Con saggezza, Maldonado asserisce che nessuno ama di più la virtù, la santità, le belle cerimonie liturgiche e la stessa Chiesa, delle anime in stato di grazia, pertanto, libere dal peccato. D’altro canto, “il peccato è rabbia e odia il medico e l’acqua che può guarirlo”.9
IV – Orazione finale
Gesù, nella sua infinita bontà, ha voluto il migliore degli effetti possibili per l’anima di Nicodemo nel corso di questa conversazione notturna, che è passata alla Storia e oggi si svolge davanti ai miei occhi, in questa Liturgia. Quando io mi pongo al posto di Nicodemo, sboccia nel fondo del mio cuore un forte desiderio di adorazione, pentimento e supplica, di fronte a questa Luce che è venuta al mondo.
“Non permettere, o mio Gesù, che io faccia parte di coloro che odiano la luce. Fa’ in modo che io creda ‘nel nome dell’Unigenito Figlio di Dio’. Per Maria Santissima, io Ti chiedo, concedimi la grazia di un profondo dolore per le mie mancanze, considerandomi il maggiore di tutti i peccatori, senza mai perdere la fiducia nell’illimitato valore del tuo preziosissimo Sangue. Aumenta la mia speranza, la mia fede e il mio amore verso di Te, affinché, nella tua luce, io possa venire a contemplare la Luce per tutta l’eternità. Amen”.

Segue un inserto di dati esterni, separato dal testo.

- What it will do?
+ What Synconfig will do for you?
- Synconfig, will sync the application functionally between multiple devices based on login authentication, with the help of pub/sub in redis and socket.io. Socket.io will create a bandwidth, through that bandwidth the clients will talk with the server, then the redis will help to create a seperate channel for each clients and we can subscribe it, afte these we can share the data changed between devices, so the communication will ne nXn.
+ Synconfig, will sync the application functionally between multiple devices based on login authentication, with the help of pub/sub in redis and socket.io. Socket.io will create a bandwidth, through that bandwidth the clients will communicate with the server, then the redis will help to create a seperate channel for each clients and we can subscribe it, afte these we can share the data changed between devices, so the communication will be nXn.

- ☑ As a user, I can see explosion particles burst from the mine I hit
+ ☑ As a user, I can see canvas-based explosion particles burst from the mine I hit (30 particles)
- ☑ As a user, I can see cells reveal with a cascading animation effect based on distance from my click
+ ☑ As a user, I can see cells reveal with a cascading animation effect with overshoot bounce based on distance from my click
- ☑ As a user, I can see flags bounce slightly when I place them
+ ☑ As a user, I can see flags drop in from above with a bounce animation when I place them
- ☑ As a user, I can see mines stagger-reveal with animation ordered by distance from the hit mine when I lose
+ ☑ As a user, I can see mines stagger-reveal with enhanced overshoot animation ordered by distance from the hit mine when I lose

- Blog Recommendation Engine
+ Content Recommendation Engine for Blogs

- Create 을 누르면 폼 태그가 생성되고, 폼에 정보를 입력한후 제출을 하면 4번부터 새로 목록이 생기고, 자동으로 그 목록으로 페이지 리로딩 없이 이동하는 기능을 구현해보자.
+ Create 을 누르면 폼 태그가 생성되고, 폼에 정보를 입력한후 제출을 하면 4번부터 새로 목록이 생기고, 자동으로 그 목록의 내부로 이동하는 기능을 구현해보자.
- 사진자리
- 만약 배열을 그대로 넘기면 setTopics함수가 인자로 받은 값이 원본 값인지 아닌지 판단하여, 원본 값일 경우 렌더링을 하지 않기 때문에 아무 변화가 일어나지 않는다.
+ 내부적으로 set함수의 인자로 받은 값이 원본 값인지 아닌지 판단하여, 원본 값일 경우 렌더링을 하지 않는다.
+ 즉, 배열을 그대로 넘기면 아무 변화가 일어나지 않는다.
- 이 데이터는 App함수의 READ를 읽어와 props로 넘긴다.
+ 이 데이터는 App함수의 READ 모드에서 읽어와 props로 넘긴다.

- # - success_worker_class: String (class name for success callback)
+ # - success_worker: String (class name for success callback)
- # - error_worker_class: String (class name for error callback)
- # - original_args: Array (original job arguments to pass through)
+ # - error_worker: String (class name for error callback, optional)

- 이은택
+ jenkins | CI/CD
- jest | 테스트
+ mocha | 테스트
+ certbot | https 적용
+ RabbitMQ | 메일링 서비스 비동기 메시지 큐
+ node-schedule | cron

1) Cfr. SAN CIRILO DI ALESSANDRIA. In Ioannis Evangelium. L.II, c.1: MG 73, 250-251. 2) Cfr. EUTIMIO, apud MALDONADO, SJ, Juan de. Comentarios a los Cuatro Evangelios. Evangelio de San Juan. Madrid: BAC, 1954, v.III, p.203 3) SANT’AGOSTINO. In Ioannis Evangelium. Tractatus XII, n.11. In: Obras. Madrid: BAC, 1955, v.XIII, p.351. 4) MALDONADO, op. cit., p.207. 5) Cfr. Idem, p.208. 6) SAN GIOVANNI CRISOSTOMO. Homilía XXVIII, n.1. In: Homilías sobre el Evangelio de San Juan (1-29). 2.ed. Madrid: Ciudad Nueva, 2001, v.I, p.326-327. 7) Idem, p.327-328. 8) SANT’AGOSTINO, op. cit., n.13, p.353; 355. 9) MALDONADO, op. cit., p.211.